Personal information
- Full name: Philippe-Henri Edmonds
- Born: 8 March 1951 (age 75) Lusaka, Northern Rhodesia
- Nickname: Goat, Henry
- Height: 6 ft 2 in (1.88 m)
- Batting: Right-handed
- Bowling: Slow left arm orthodox
- Role: Bowler

International information
- National side: England;
- Test debut (cap 464): 14 August 1975 v Australia
- Last Test: 11 August 1987 v Pakistan
- ODI debut (cap 42): 23 December 1977 v Pakistan
- Last ODI: 2 April 1987 v India

Domestic team information
- 1971–1973: Cambridge University
- 1971–1992: Middlesex
- 1975/76: Eastern Province

Career statistics
| Competition | Test | ODI | FC | LA |
| Matches | 51 | 29 | 391 | 301 |
| Runs scored | 875 | 116 | 7,651 | 2,467 |
| Batting average | 17.50 | 10.54 | 18.93 | 15.91 |
| 100s/50s | 0/2 | 0/0 | 3/22 | 0/2 |
| Top score | 64 | 20 | 142 | 63* |
| Balls bowled | 12,028 | 1,534 | 85,961 | 13,467 |
| Wickets | 125 | 26 | 1246 | 323 |
| Bowling average | 34.18 | 37.11 | 25.66 | 25.11 |
| 5 wickets in innings | 2 | 0 | 47 | 2 |
| 10 wickets in match | 0 | 0 | 9 | 0 |
| Best bowling | 7/66 | 3/39 | 8/53 | 5/12 |
| Catches/stumpings | 42/– | 6/– | 345/– | 89/– |

Medal record
Men's Cricket
Representing England
ICC Cricket World Cup
| Runner-up | 1979 England |  |
- Source: Cricinfo, 4 December 2007

= Phil Edmonds =

English cricketer (born 1951)

Philippe-Henri Edmonds (born 8 March 1951) is a former cricketer who represented England at international level and Middlesex at county level. After retiring he became a successful, albeit controversial, corporate executive. He was a part of the English squad which finished as runners-up at the 1979 Cricket World Cup.

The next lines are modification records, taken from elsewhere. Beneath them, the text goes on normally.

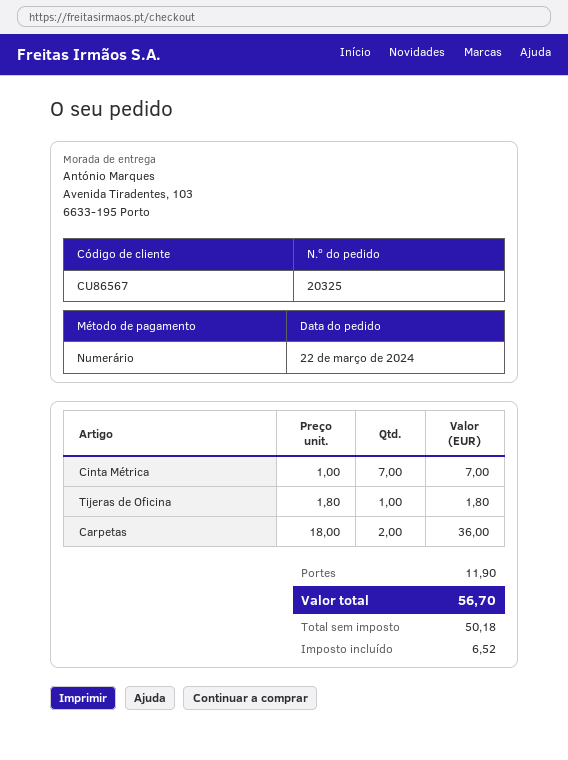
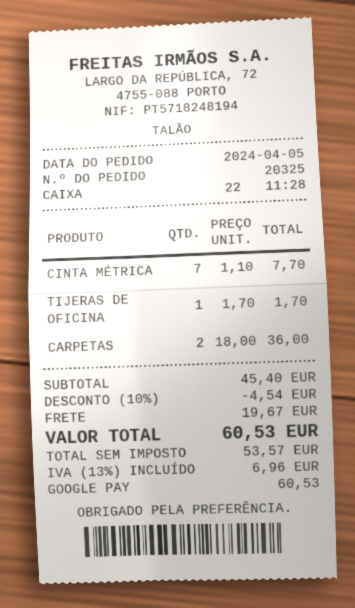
order date: 2024-03-22 -> 2024-04-05
payment method: cash -> Google Pay
Cinta Métrica: 7 x 1.00 = 7.00 -> 7 x 1.10 = 7.70
Tijeras de Oficina: 1 x 1.80 = 1.80 -> 1 x 1.70 = 1.70
discount: none -> 10% = 4.54
shipping: 11.90 -> 19.67
net: 50.18 -> 53.57
tax: 6.52 -> 6.96
total: 56.70 -> 60.53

Edmonds played most of his cricket as a lower-order right-handed batsman, and bowled slow left-arm orthodox spin. Possessing a textbook action and a pace bowler's temperament – he was known to bowl the odd bouncer when riled – he was also able to use his height (standing over six feet tall) to flight the ball above the batsman's eye line. Edmonds was renowned as one of the most entertaining and colourful characters in the game, whose mood could range from abrasive to charming, and remained a strong-minded and free-spirited individual throughout his career.

==Early life and early career==
Edmonds was born in Lusaka. His father was a British businessman and his mother was from Belgium. Whilst living in Lusaka he was educated at Gilbert Rennie High School, which in his biography he later said had magnificent academic and sporting facilities. He moved to England in 1966 and completed his secondary education at the Skinners' School and then Cranbrook School in Kent before enrolling at Fitzwilliam College, Cambridge, as a student of land economy.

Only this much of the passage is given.